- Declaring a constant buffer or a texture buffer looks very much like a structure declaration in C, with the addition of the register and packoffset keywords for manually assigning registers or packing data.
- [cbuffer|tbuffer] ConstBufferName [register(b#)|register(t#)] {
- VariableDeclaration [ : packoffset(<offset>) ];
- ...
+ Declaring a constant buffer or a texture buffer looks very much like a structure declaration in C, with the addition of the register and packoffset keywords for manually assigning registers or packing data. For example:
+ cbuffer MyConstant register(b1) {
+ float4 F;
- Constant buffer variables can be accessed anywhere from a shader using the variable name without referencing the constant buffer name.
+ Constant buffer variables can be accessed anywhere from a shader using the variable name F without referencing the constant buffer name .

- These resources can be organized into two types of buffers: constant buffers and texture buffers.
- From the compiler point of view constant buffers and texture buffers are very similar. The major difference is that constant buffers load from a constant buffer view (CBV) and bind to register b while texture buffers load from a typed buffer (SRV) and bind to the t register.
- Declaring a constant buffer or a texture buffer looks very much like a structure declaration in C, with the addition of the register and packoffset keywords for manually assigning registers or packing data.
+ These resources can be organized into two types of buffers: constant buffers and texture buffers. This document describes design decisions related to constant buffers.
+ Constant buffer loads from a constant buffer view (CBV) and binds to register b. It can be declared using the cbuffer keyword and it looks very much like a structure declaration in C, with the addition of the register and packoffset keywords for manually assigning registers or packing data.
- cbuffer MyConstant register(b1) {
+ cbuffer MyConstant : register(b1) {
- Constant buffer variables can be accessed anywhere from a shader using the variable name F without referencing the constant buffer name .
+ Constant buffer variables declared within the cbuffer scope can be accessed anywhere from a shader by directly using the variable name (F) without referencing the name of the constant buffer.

▸ Task instructions: Take from the entries every line that has the string "into".

▸ Written solution:
- These resources can be organized into two types of buffers: constant buffers and texture buffers.
+ These resources can be organized into two types of buffers: constant buffers and texture buffers. This document describes design decisions related to constant buffers.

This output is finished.